→ Records for this task:
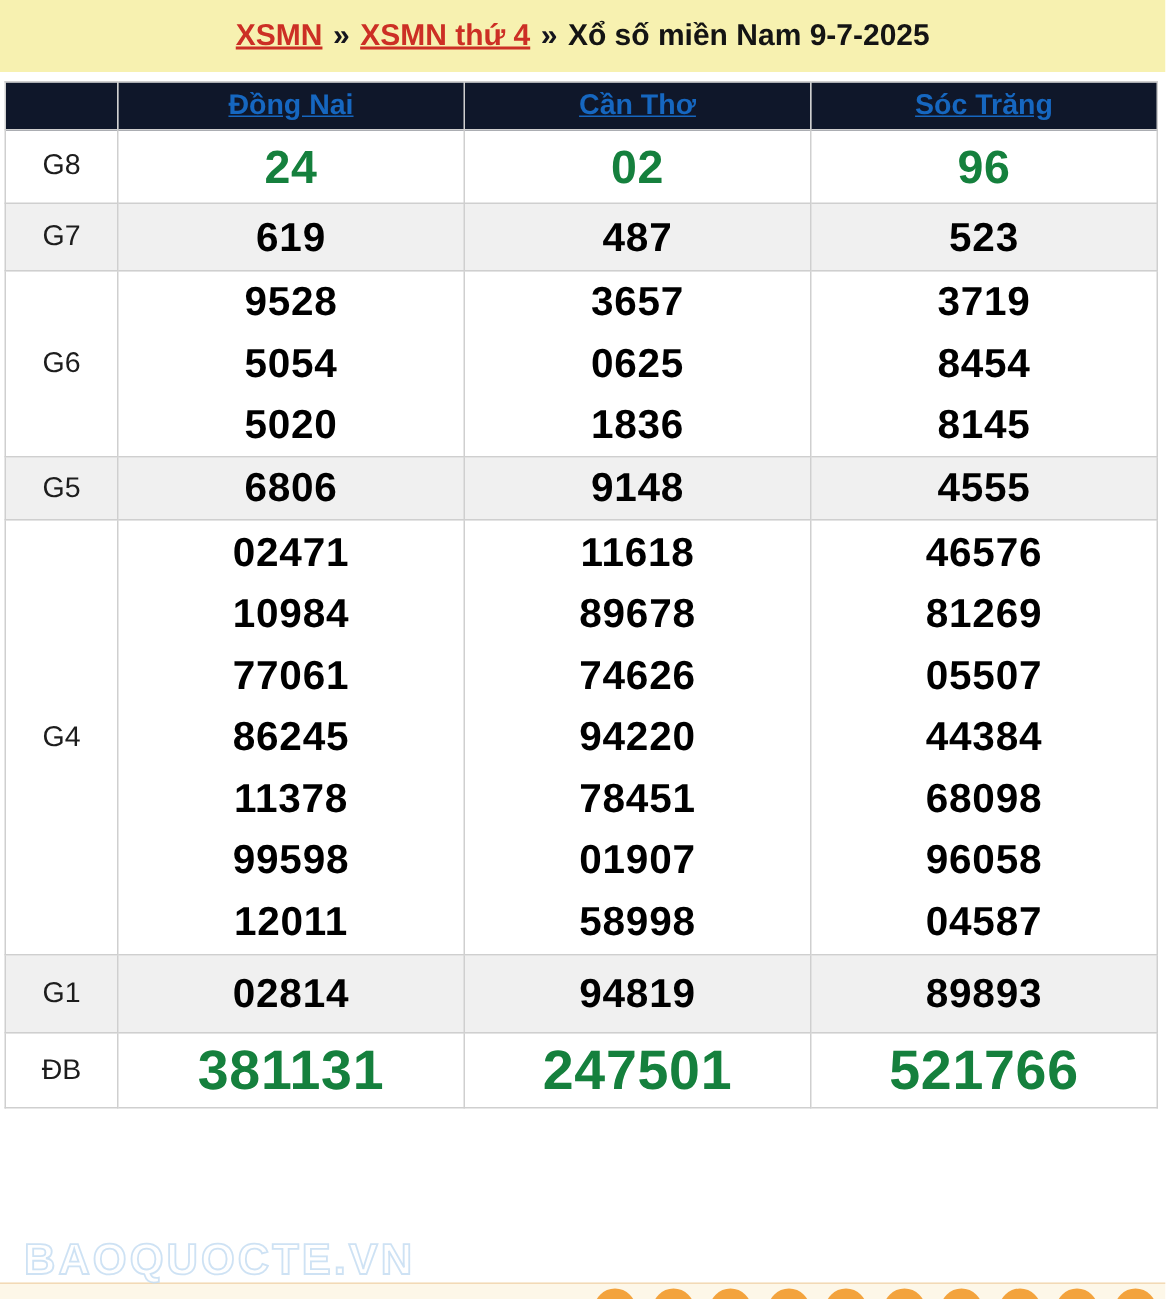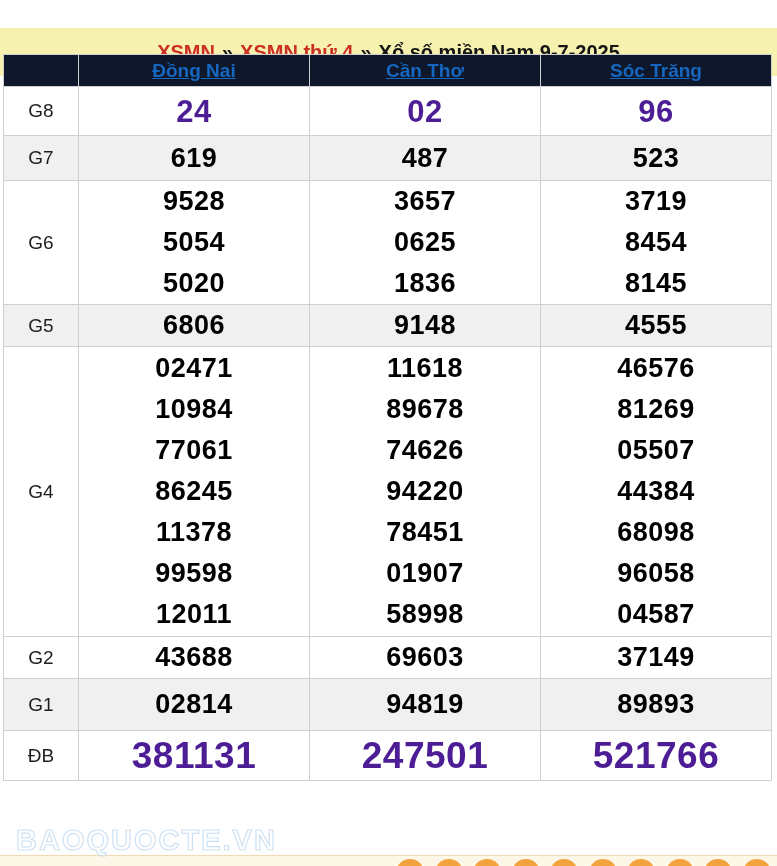"XSMN » XSMN thứ 4" .band { margin-top: 28px -> none }
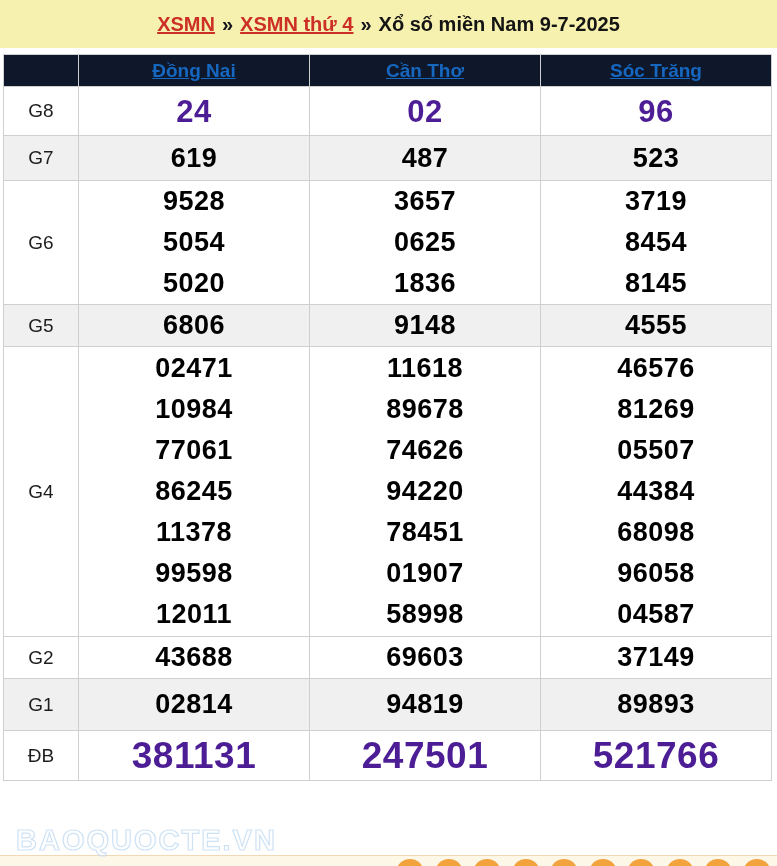"24" .num.red { color: #4c1d95 -> #15803d }
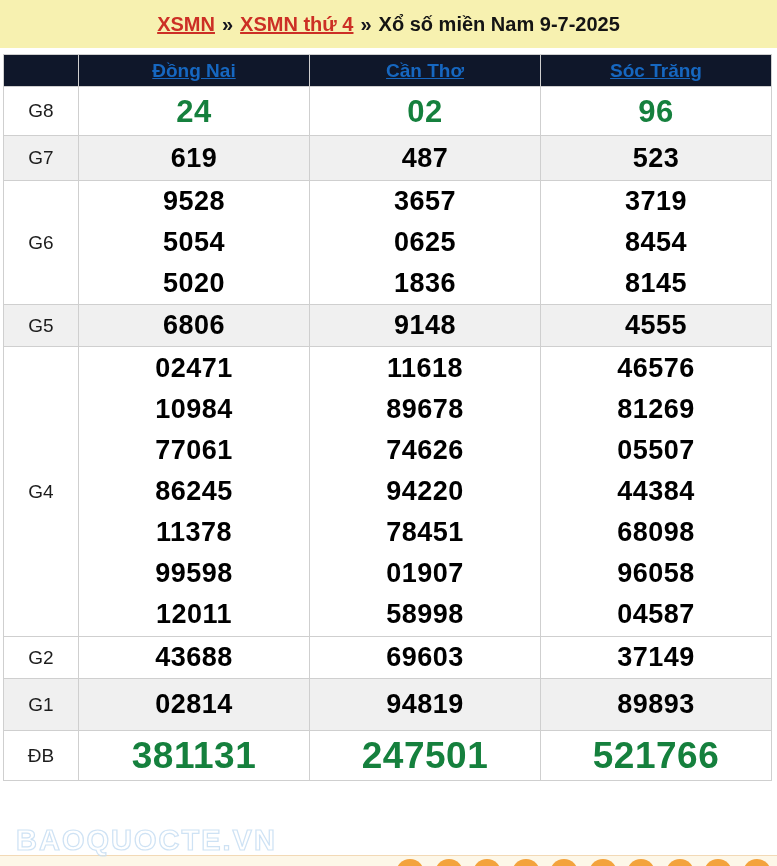"G2" tr.r-g2 { html: <tr> <td>G2</td> <td> <div>43688</div> </td> <td> <div>69603</div> </td> <td> <div>37149</div> </td> </tr> -> none }
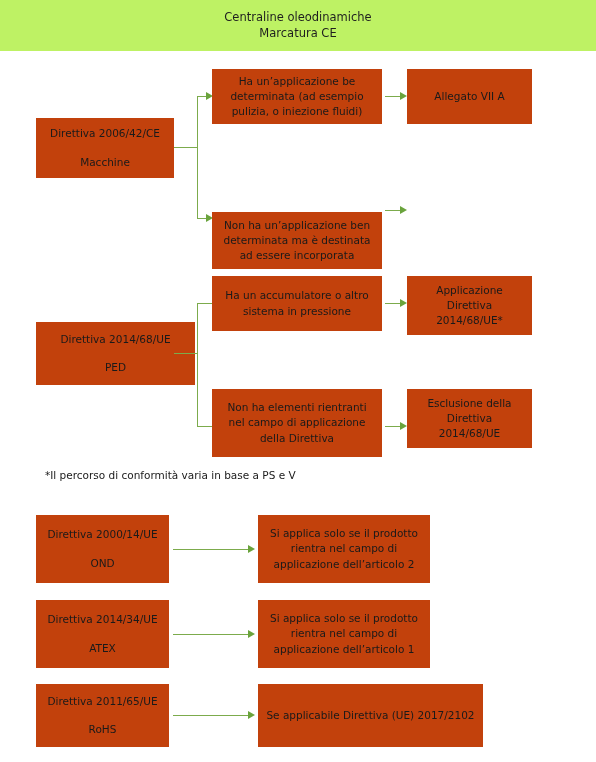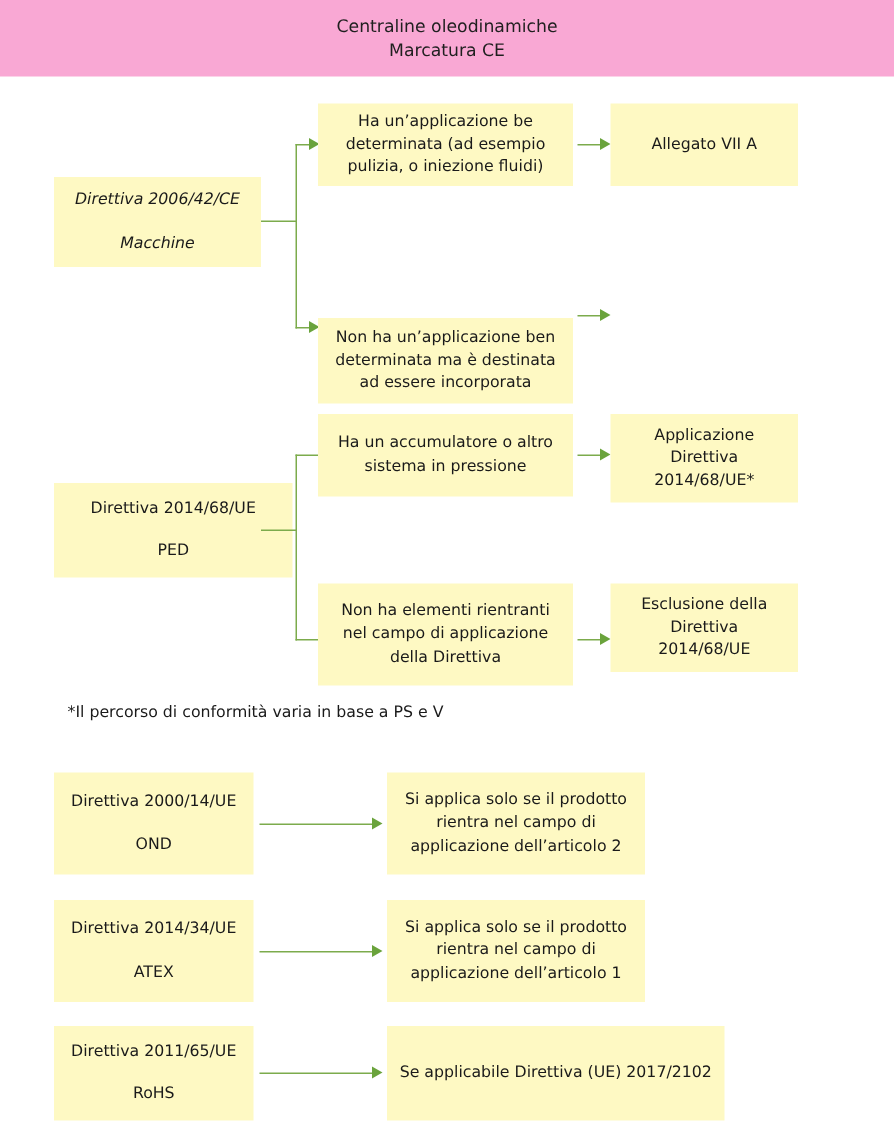"Centraline oleodinamiche" .header-band { background: #f9a8d4 -> #bef264 }
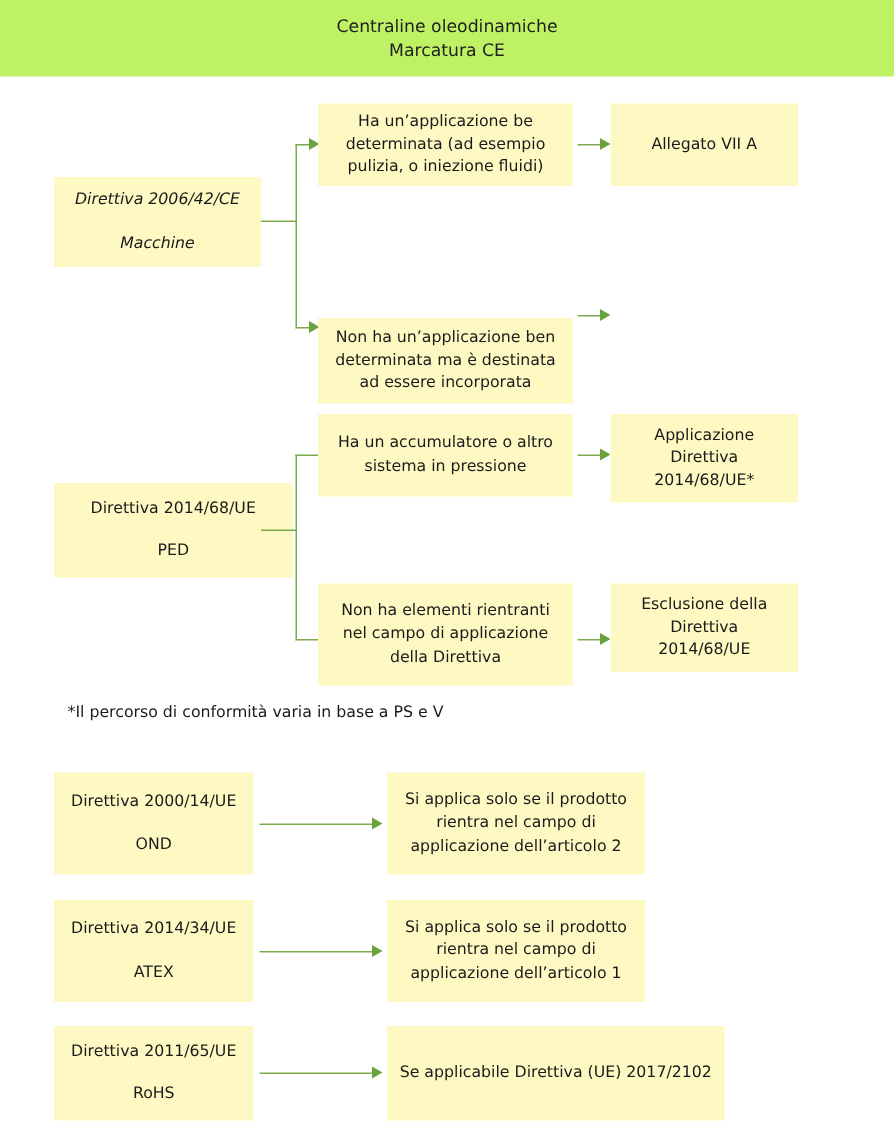"Ha un’applicazione be" .box { background: #fef9c3 -> #c2410c }
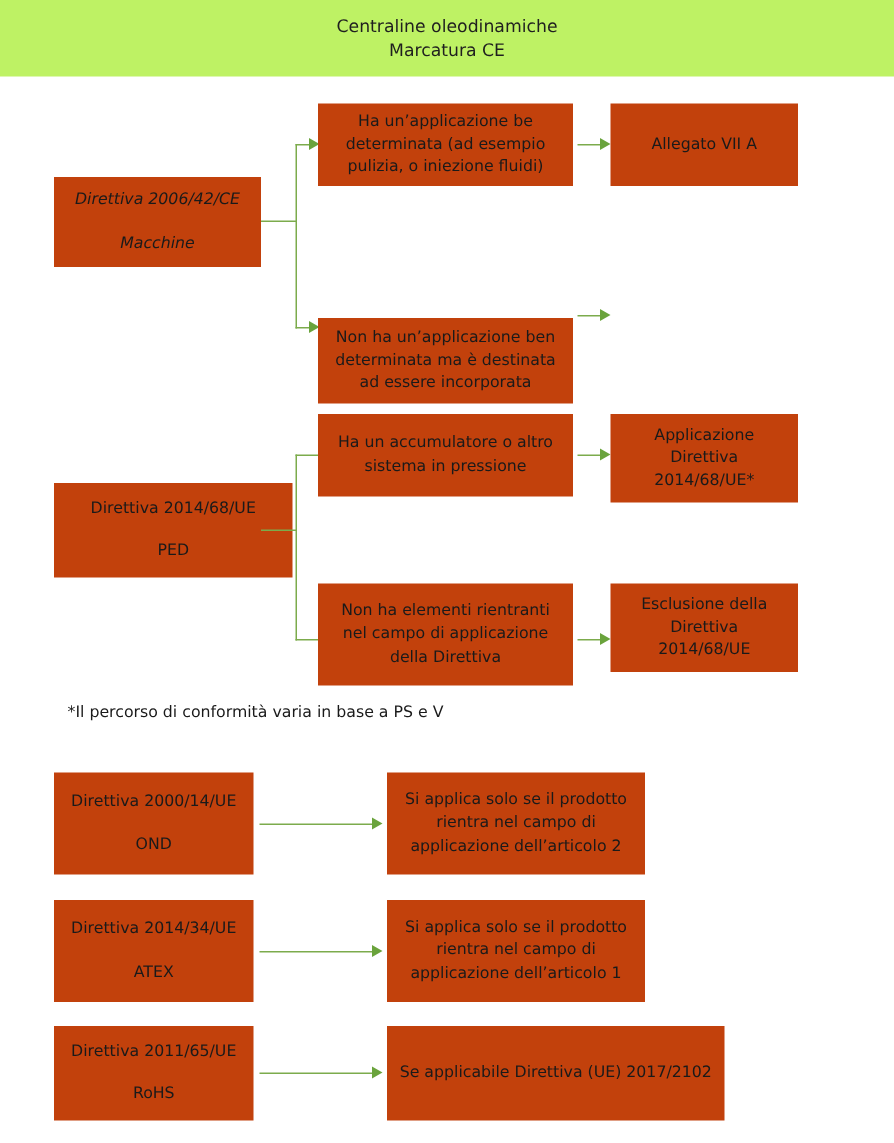"Direttiva 2006/42/CE" div.box { font-style: italic -> none }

→ Aim of the exercise:
Where a record above holds a picture, drop the picture and print the rest exactly.

→ Response area:
"XSMN » XSMN thứ 4" .band { margin-top: 28px -> none }
"24" .num.red { color: #4c1d95 -> #15803d }
"G2" tr.r-g2 { html: <tr> <td>G2</td> <td> <div>43688</div> </td> <td> <div>69603</div> </td> <td> <div>37149</div> </td> </tr> -> none }
"Centraline oleodinamiche" .header-band { background: #f9a8d4 -> #bef264 }
"Ha un’applicazione be" .box { background: #fef9c3 -> #c2410c }
"Direttiva 2006/42/CE" div.box { font-style: italic -> none }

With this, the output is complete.